Cartodb: Big mismatch in actual vs estimated row count

Created on 13 Mar 2017 · 26Comments · Source: CartoDB/cartodb

Context

On the analysis quota warning, consumption estimation shows a huge mismatch between rows and credits.

Steps to Reproduce

Please break down here below all the needed steps to reproduce the issue

Open a two point layer
Add AOI / Georeference analysis and select settings

Current Result

Quota notification shows a 510 credit consumption estimation

captura de pantalla 2017-03-13 a las 14 15 30

Expected result

2 credit consumption estimation (or at least something close)

.csv file

two_point_table.zip

Additional info

Please add any information of interest here below

Frontend bug

Source

noguerol

Most helpful comment

All the merit should go to @jgoizueta :)

rafatower on 26 Apr 2017

🎉3

All 26 comments

I can't reproduce it in production, under my team account, could you give me more details?

nobuti on 13 Mar 2017

try with this .carto:
quota test map (on 2017-03-13 at 18.14.41).zip

noguerol on 13 Mar 2017

This seems to happen only in @noguerol's account.
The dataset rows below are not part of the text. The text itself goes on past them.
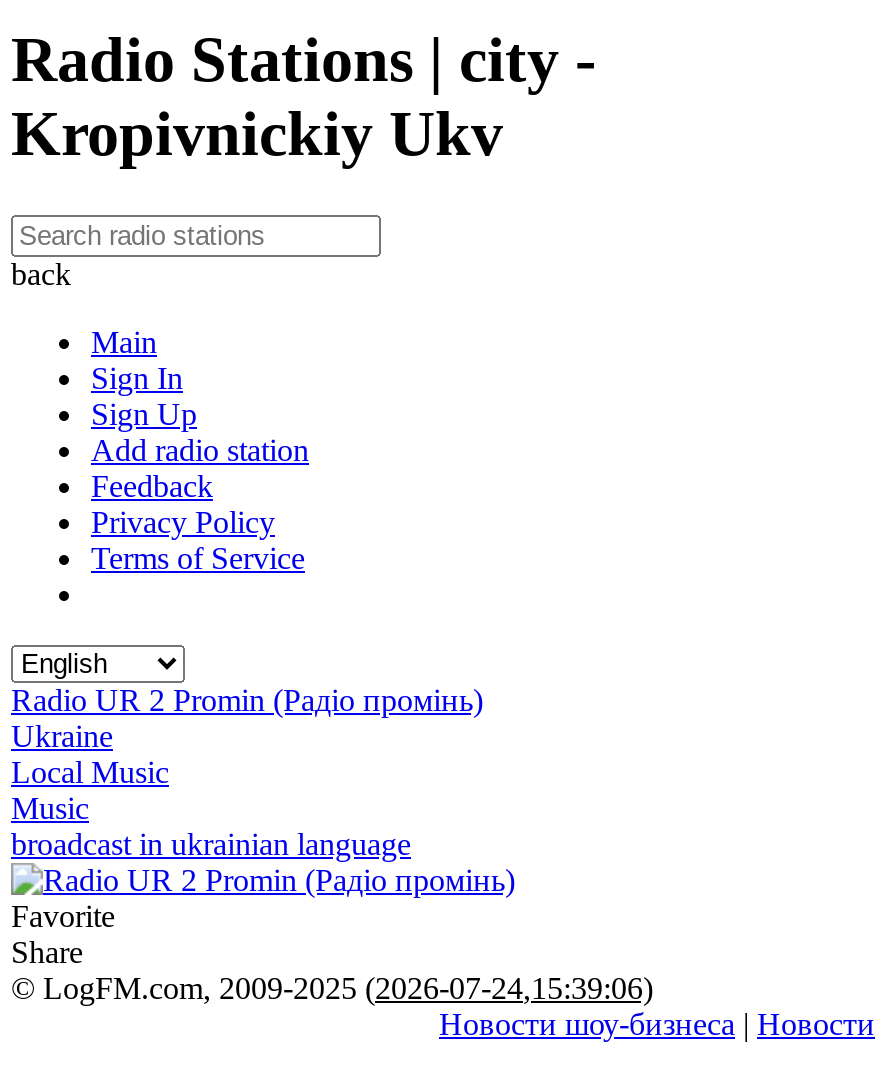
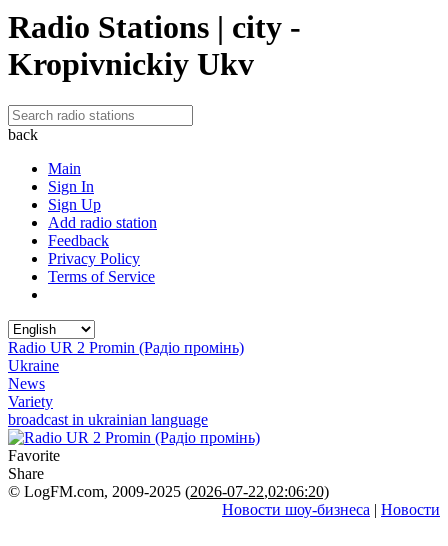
- Local Music
- Music
+ News
+ Variety

- © LogFM.com, 2009-2025 (2026-07-24, 15:39:06)
+ © LogFM.com, 2009-2025 (2026-07-22, 02:06:20)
The explain query returns:

{"rows":[{"QUERY PLAN":"Seq Scan on untitled_table_4  (cost=0.00..11.53 rows=510 width=132)"}],"time":0.002,"fields":{"QUERY PLAN":{"type":"string"}},"total_rows":1}

with an isoline with only 1 tract.

any clue @rafatower?

nobuti on 13 Mar 2017

@noguerol what's the username of the account you used?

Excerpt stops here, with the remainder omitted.